#DrawingOnTheRightSideOfTheBrain Chapter 4
Haha. You though I had given up. But I had only temporarily succumbed to cripping anxiety.
This exercise involved doing a photo study of a line art by Picasso of someone called Igor Stravinsky. But the subject image had to remain upside down for the whole duration to engage the wrong side of the brain.
I found this immensely difficult and had to complete it over several sessions spanning several days. I think a lot of it was the fact that I am using a drawing tablet which is making it a challenge to get easy strokes right. I need to play around with Clip Studio's settings to, because drawing dark lines with its pencil tool is taxing my fingers. There was also the fact that ** *** ***** ** * ****** *** ****** ********* * ******* but thankfully with the right circumstances I was able to trudge over the last hurdle.

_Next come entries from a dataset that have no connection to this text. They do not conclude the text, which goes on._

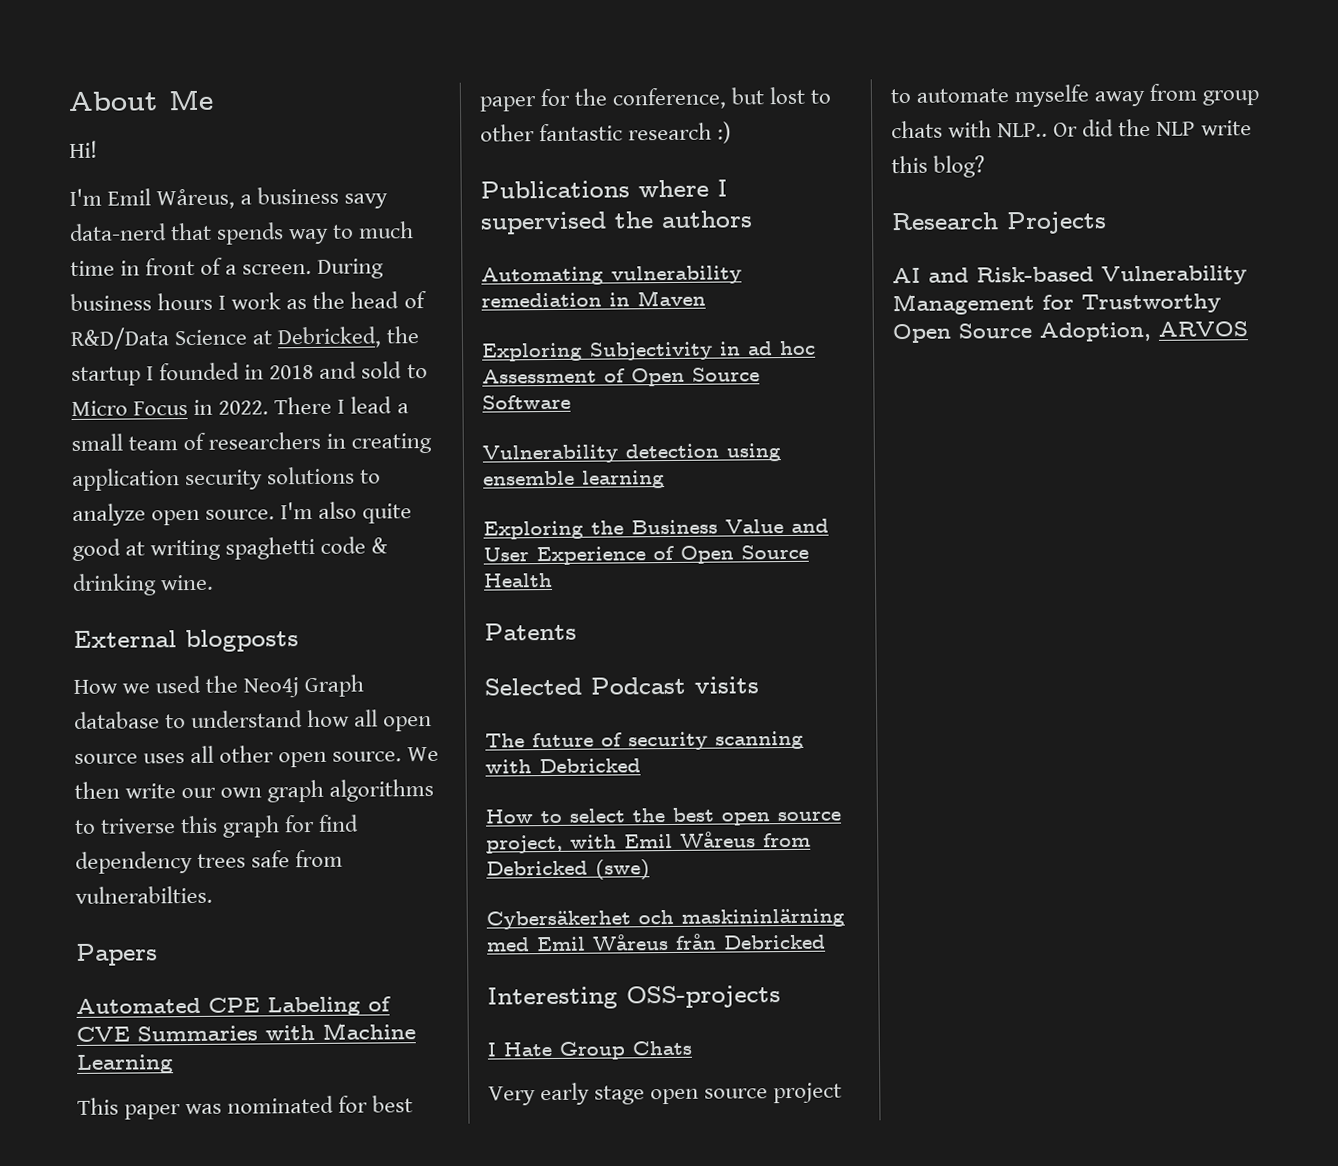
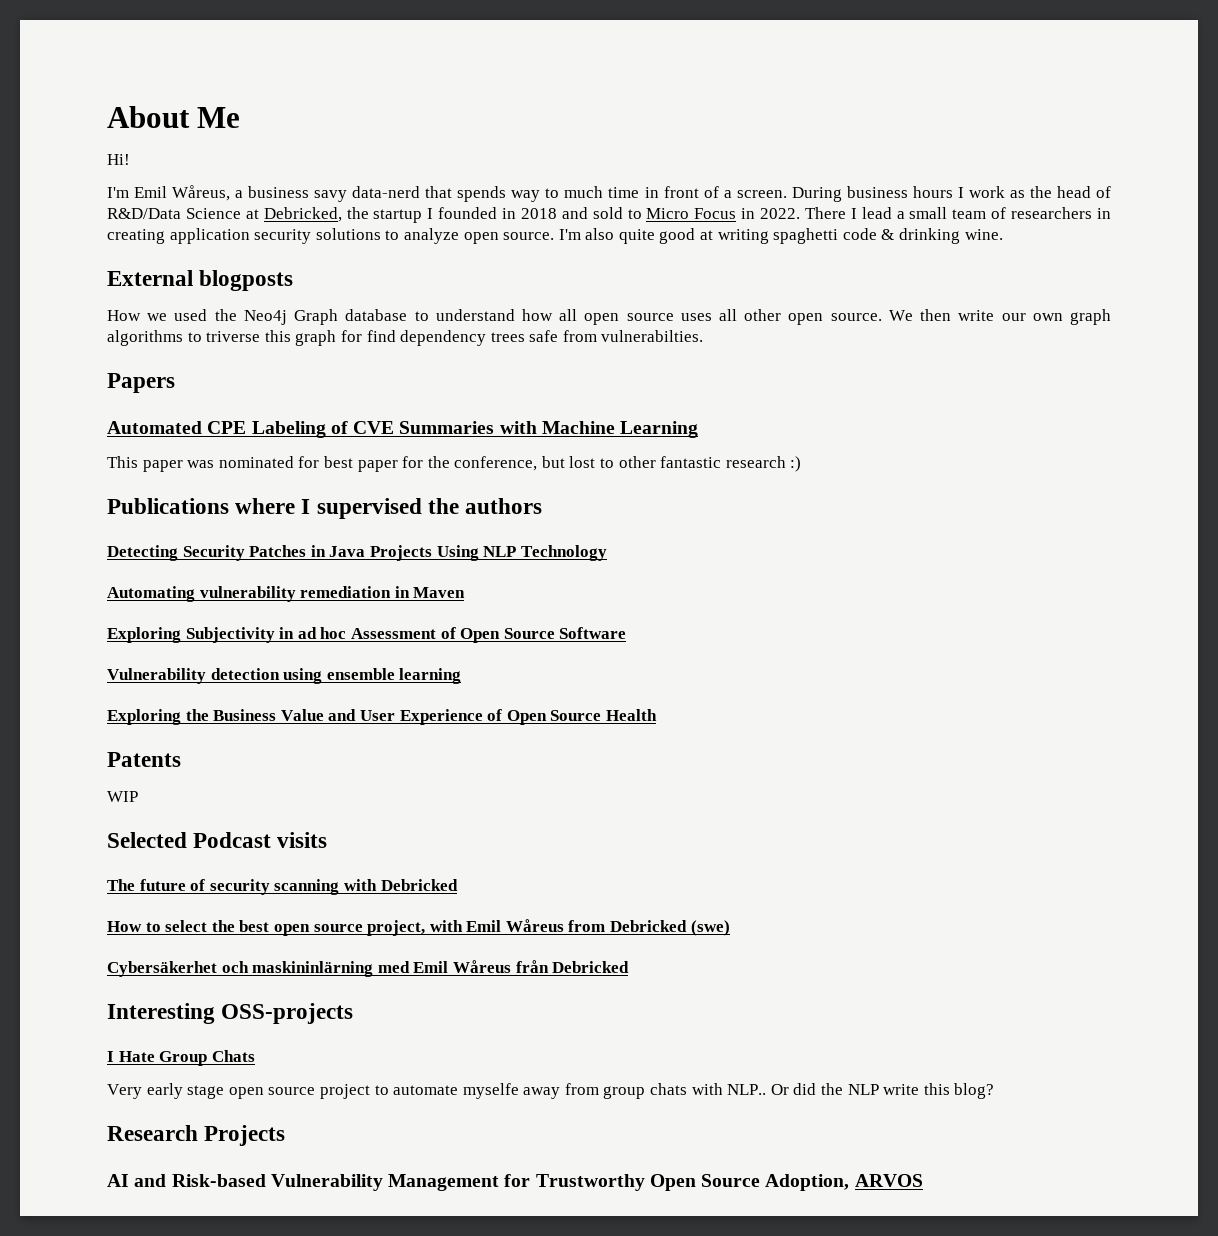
+ Detecting Security Patches in Java Projects Using NLP Technology
+ WIP

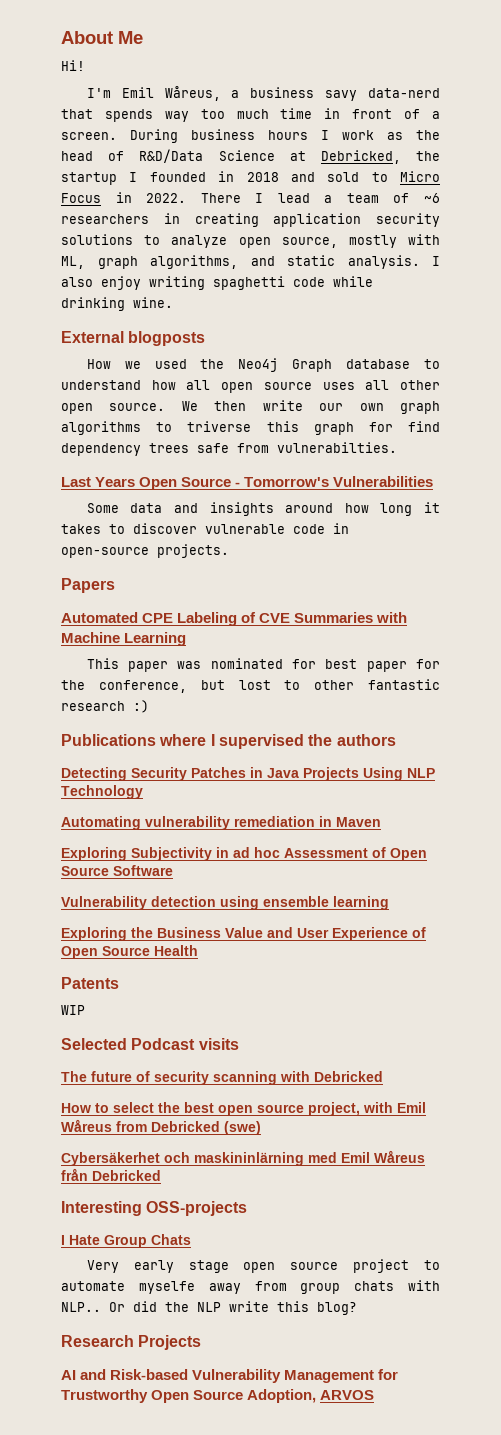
- I'm Emil Wåreus, a business savy data-nerd that spends way to much time in front of a screen.
+ I'm Emil Wåreus, a business savy data-nerd that spends way too much time in front of a screen.
- There I lead a small team of researchers in creating application security solutions to analyze open source. I'm also quite good at writing spaghetti code & drinking wine.
+ There I lead a team of ~6 researchers in creating application security solutions to analyze open source, mostly with ML, graph algorithms, and static analysis. I also enjoy writing spaghetti code while drinking wine.
+ Last Years Open Source - Tomorrow's Vulnerabilities
+ Some data and insights around how long it takes to discover vulnerable code in open-source projects.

Overall I am a bit satisfied with the outcome but completely so. Towards the later half I just wanted to finish it. As a bonus, I still haven't turned either the subject image or my work the right side up because I wanna move past it for good. (As I wrote this previous sentence, I realised there was a tinge of cowardice in this decision, so I went back and look at them at their correct orientation. Looks pretty good. Somehow Igor looks more handsome upside down lmao. I should have given more care to the eyeballs.)
I predicted that I would lose my head when I had to eventually draw the face. It would have been the last thing to do and the minor inconsistencies so far would cascade into a cacophony of incorrect proportions. But it turned out alright.